Code change snippets:
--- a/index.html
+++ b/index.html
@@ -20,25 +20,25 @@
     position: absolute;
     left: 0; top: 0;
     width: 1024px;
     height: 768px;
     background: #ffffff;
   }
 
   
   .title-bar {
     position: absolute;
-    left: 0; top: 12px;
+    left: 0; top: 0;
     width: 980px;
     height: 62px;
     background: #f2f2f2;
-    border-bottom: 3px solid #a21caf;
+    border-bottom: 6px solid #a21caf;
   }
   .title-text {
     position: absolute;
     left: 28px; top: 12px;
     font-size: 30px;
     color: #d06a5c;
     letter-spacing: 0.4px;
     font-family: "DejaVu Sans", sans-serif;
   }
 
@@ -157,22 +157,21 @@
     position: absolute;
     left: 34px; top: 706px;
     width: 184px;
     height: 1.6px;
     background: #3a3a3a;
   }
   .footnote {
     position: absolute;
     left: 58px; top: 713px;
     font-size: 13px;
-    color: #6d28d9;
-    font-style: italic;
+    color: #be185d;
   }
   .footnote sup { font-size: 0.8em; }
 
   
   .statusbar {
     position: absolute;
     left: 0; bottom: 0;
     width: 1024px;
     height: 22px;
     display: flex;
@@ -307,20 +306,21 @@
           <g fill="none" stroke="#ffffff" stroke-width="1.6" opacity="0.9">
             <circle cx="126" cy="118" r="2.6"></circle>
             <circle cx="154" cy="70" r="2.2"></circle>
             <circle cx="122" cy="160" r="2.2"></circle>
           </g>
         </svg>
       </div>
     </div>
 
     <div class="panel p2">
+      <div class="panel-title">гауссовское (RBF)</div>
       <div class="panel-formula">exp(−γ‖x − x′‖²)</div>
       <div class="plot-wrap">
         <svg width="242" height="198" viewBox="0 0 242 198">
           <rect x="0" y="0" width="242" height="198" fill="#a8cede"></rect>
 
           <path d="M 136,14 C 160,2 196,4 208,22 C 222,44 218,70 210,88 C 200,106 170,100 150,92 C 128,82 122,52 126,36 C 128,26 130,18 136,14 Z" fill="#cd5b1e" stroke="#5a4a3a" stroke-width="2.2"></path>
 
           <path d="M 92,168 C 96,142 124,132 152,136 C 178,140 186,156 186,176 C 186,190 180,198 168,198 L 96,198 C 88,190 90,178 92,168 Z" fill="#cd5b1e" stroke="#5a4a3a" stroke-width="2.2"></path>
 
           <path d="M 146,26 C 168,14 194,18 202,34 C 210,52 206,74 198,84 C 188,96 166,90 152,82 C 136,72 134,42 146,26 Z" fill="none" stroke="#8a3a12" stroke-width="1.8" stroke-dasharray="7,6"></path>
--
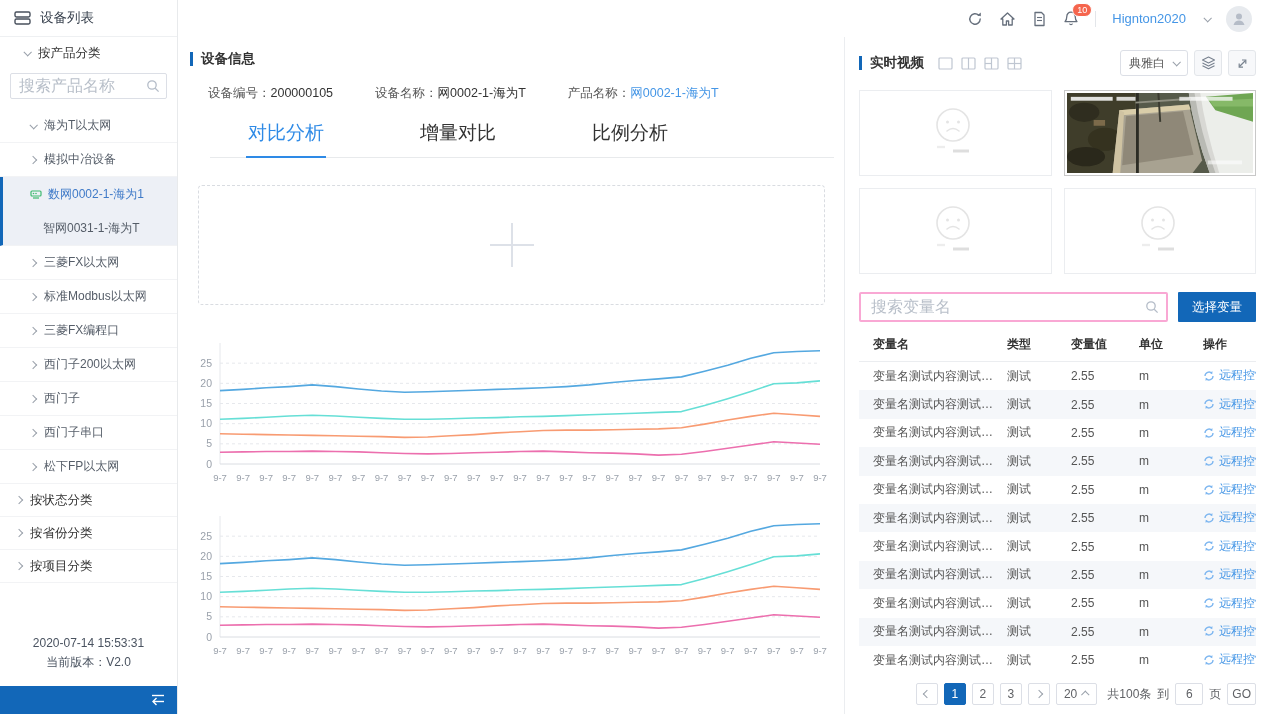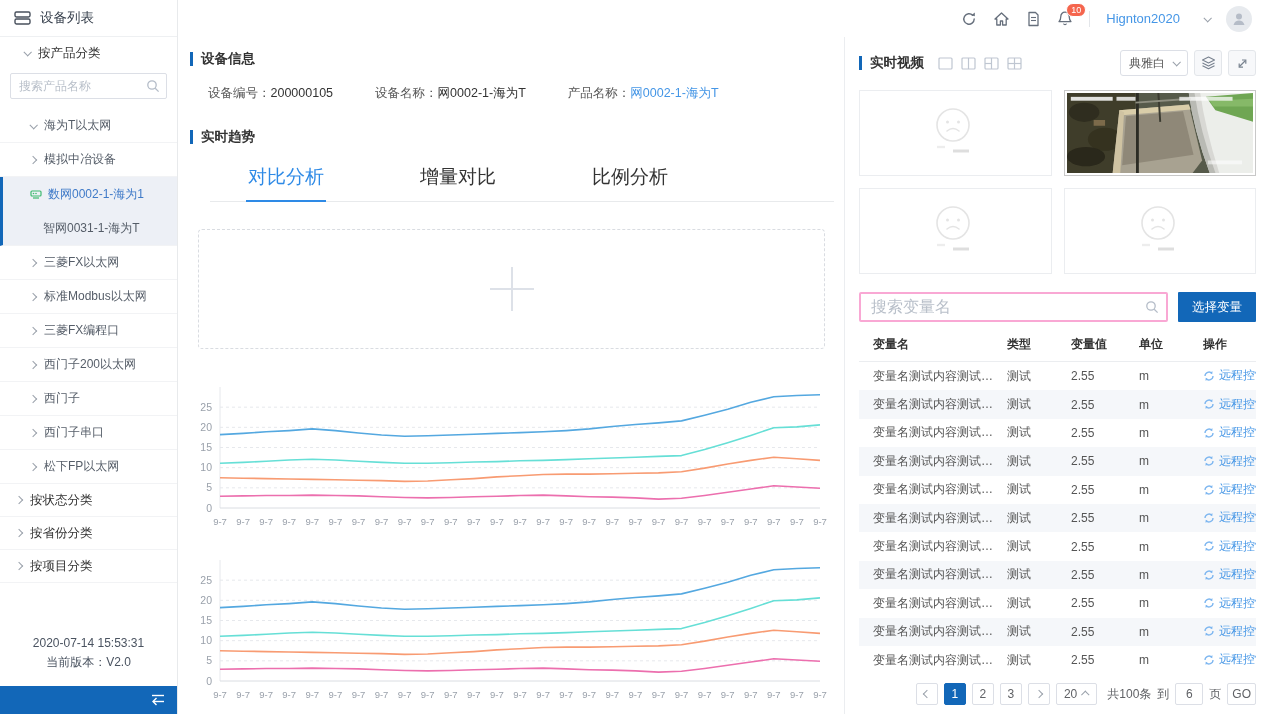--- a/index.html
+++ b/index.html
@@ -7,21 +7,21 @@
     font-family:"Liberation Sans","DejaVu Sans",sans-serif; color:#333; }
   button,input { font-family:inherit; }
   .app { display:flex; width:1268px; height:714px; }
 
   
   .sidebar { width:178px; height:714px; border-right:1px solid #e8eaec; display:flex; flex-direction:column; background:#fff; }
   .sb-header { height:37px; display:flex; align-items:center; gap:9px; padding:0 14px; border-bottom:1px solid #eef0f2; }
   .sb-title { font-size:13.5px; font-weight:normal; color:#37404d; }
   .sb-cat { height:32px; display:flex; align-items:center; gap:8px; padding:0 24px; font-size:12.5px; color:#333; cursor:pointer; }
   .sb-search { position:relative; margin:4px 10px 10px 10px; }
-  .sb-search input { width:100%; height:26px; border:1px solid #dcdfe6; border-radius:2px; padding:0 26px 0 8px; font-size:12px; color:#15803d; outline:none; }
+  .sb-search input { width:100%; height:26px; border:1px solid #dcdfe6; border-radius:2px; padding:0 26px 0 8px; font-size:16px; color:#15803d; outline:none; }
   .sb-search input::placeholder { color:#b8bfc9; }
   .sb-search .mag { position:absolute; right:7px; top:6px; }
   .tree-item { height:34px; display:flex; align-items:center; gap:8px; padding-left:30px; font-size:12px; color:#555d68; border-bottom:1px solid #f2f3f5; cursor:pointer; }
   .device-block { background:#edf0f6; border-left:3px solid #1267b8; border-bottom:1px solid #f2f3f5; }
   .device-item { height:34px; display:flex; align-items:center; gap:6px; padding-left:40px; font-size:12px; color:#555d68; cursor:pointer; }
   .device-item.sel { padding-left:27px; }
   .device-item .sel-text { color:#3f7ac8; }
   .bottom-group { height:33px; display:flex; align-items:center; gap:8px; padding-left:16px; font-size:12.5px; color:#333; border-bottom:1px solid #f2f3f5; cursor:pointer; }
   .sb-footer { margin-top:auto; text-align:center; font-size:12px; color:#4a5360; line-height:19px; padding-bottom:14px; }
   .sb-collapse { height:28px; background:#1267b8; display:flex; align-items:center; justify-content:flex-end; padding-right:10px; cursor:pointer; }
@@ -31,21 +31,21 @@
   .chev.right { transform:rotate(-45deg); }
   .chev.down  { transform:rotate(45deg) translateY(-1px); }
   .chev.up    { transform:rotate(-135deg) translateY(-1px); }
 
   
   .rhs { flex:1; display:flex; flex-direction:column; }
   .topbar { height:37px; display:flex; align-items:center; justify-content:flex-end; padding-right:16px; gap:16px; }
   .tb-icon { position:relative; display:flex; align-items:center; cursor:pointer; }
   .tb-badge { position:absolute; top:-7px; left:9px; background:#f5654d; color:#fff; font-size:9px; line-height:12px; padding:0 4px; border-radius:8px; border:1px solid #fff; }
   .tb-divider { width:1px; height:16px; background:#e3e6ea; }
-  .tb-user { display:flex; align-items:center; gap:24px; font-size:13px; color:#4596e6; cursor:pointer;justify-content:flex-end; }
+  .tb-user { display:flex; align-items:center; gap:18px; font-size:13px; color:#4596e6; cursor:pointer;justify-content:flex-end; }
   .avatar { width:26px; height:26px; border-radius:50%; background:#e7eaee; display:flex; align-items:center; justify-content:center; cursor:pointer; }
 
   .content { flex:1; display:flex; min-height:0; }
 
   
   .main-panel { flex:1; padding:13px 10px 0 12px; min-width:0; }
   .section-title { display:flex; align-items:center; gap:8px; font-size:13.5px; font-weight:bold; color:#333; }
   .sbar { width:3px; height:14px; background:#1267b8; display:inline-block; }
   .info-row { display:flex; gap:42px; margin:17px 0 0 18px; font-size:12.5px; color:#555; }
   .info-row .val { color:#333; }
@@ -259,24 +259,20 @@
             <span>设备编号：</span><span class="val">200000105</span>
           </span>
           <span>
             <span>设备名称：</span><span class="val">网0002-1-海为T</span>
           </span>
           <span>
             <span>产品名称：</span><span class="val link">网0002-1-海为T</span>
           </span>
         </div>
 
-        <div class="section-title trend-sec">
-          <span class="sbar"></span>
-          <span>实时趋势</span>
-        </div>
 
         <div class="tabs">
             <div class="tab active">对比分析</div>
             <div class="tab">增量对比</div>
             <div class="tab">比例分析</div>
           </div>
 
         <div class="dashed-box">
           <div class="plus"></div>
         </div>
---
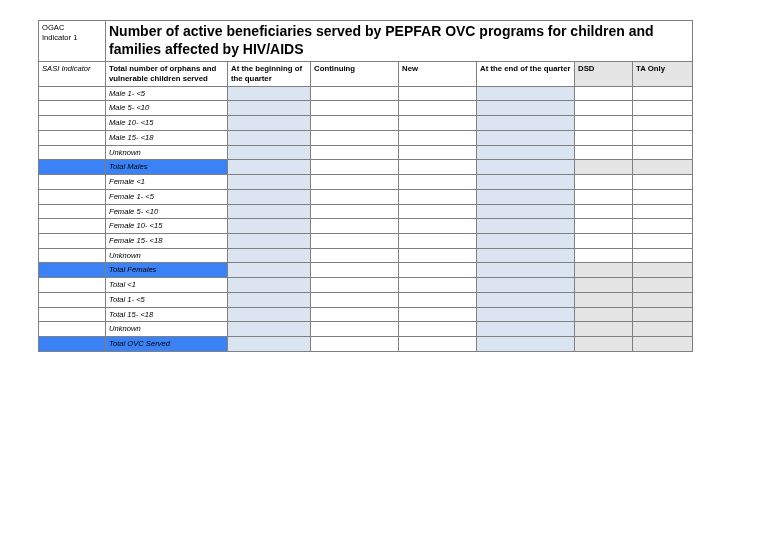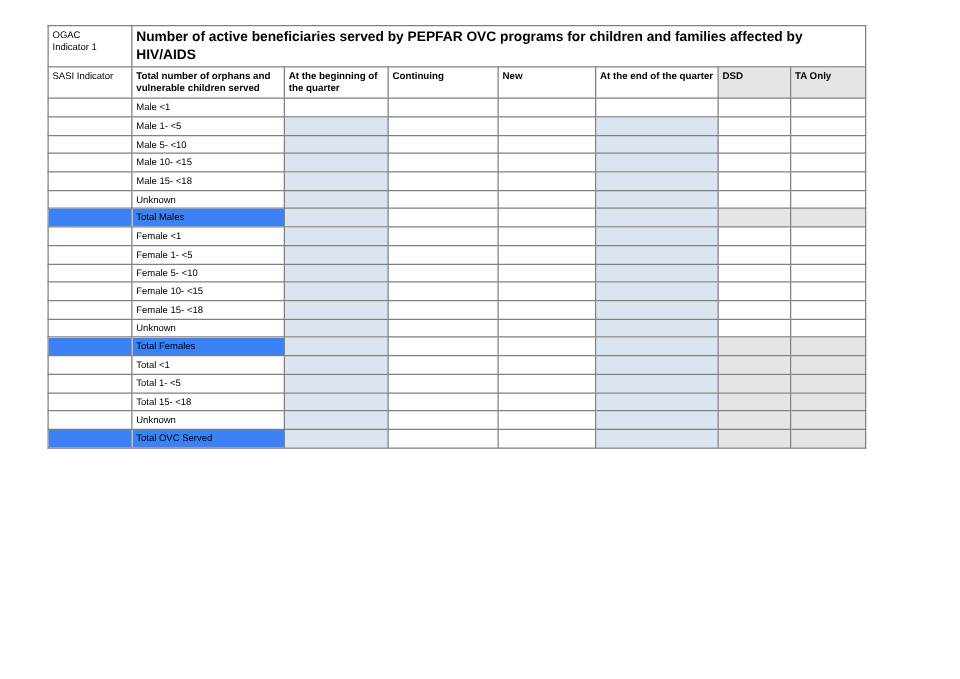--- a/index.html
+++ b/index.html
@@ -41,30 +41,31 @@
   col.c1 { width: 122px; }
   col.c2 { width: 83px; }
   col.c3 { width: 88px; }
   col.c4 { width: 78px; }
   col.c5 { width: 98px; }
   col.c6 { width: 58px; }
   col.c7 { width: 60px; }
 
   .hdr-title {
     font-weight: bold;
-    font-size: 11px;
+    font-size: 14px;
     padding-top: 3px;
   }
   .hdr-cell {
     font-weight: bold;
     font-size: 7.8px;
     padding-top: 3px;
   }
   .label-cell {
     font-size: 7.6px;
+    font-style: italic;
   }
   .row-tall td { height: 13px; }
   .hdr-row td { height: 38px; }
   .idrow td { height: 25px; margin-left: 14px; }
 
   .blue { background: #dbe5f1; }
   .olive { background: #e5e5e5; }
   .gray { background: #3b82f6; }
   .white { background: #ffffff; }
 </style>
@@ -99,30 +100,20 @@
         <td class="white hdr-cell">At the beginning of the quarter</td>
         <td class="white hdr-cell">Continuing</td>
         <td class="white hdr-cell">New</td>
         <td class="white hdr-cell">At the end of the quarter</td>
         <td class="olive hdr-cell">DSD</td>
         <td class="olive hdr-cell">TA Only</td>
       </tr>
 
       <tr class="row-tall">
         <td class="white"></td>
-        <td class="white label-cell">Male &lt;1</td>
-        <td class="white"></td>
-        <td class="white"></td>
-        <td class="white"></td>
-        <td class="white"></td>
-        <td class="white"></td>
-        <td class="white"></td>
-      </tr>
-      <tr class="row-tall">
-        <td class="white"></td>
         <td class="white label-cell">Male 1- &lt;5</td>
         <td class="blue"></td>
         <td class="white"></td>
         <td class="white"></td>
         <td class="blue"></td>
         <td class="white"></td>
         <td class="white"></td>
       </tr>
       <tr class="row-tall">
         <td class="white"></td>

▸ **YOUR OBJECTIVE**:
Using the data above, extract exactly the lines from the one that holds "92,168 C 96,142" to the one that holds "146,26 C 168,14", both ends included, and no others.

▸ **YOUR RESPONSE**:
           <path d="M 92,168 C 96,142 124,132 152,136 C 178,140 186,156 186,176 C 186,190 180,198 168,198 L 96,198 C 88,190 90,178 92,168 Z" fill="#cd5b1e" stroke="#5a4a3a" stroke-width="2.2"></path>
 
           <path d="M 146,26 C 168,14 194,18 202,34 C 210,52 206,74 198,84 C 188,96 166,90 152,82 C 136,72 134,42 146,26 Z" fill="none" stroke="#8a3a12" stroke-width="1.8" stroke-dasharray="7,6"></path>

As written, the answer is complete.